_ACTION ITEM_
The data should be written out in full, exactly as it stands, and the pictures dropped.

DATASET ENTRIES Block Start

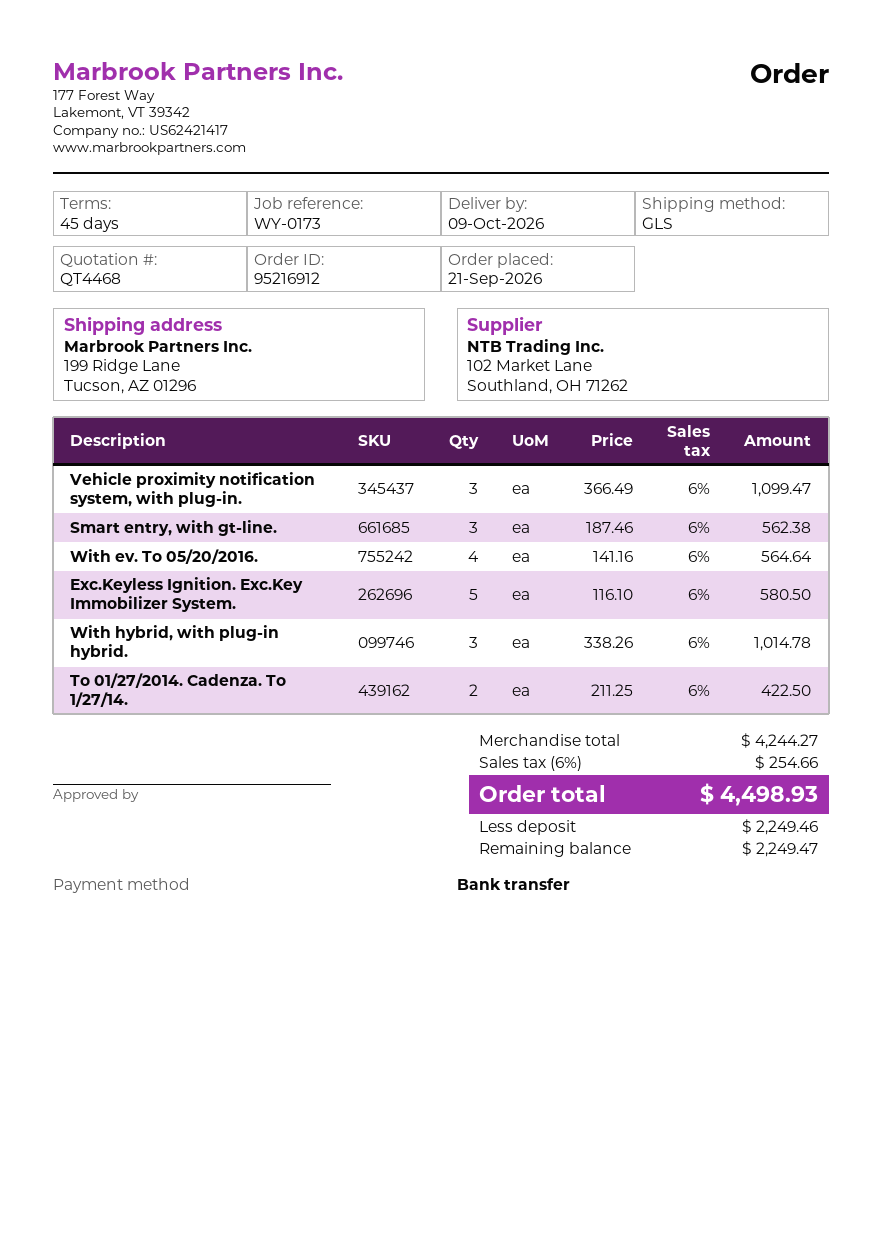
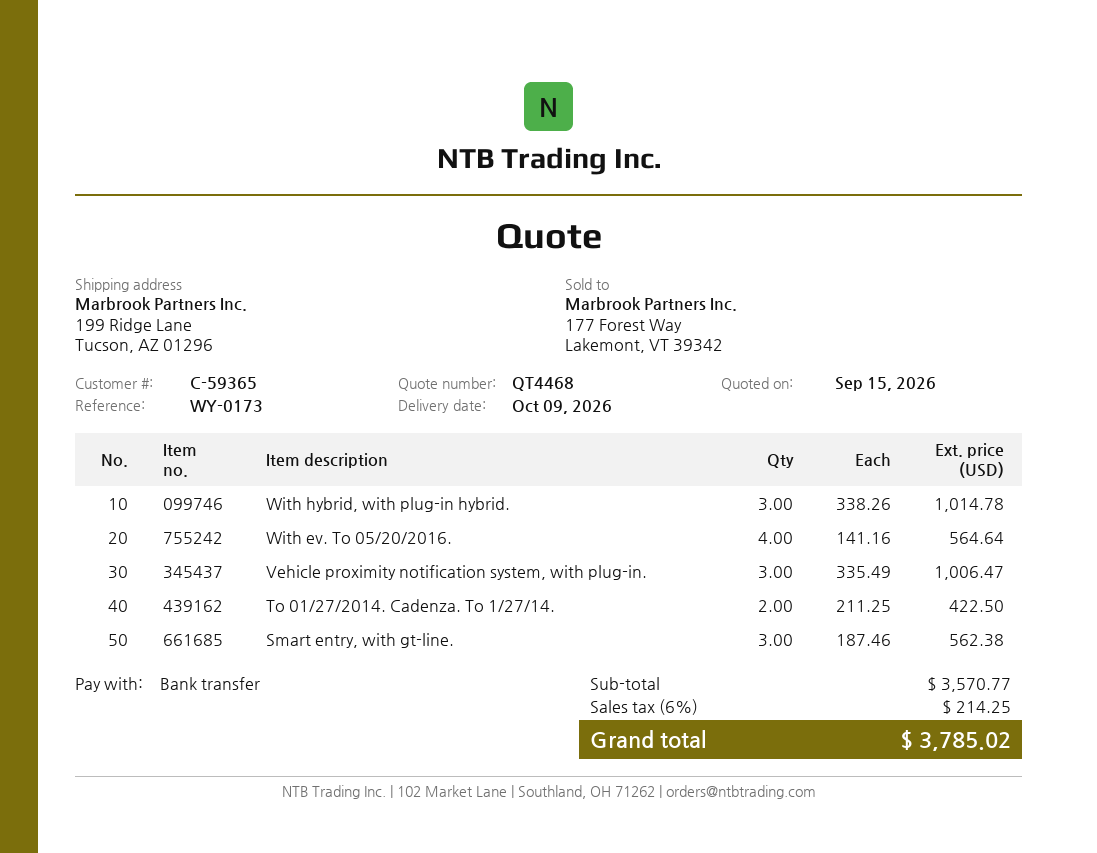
Vehicle proximity notification system, with plug-in.: 3 x 366.49 = 1099.47 -> 3 x 335.49 = 1006.47
Exc.Keyless Ignition. Exc.Key Immobilizer System.: 5 x 116.10 = 580.50 -> none
subtotal: 4244.27 -> 3570.77
tax: 6% = 254.66 -> 6% = 214.25
total: 4498.93 -> 3785.02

DATASET ENTRIES Block End

_SOLUTION FOR THIS PROBLEM_
Vehicle proximity notification system, with plug-in.: 3 x 366.49 = 1099.47 -> 3 x 335.49 = 1006.47
Exc.Keyless Ignition. Exc.Key Immobilizer System.: 5 x 116.10 = 580.50 -> none
subtotal: 4244.27 -> 3570.77
tax: 6% = 254.66 -> 6% = 214.25
total: 4498.93 -> 3785.02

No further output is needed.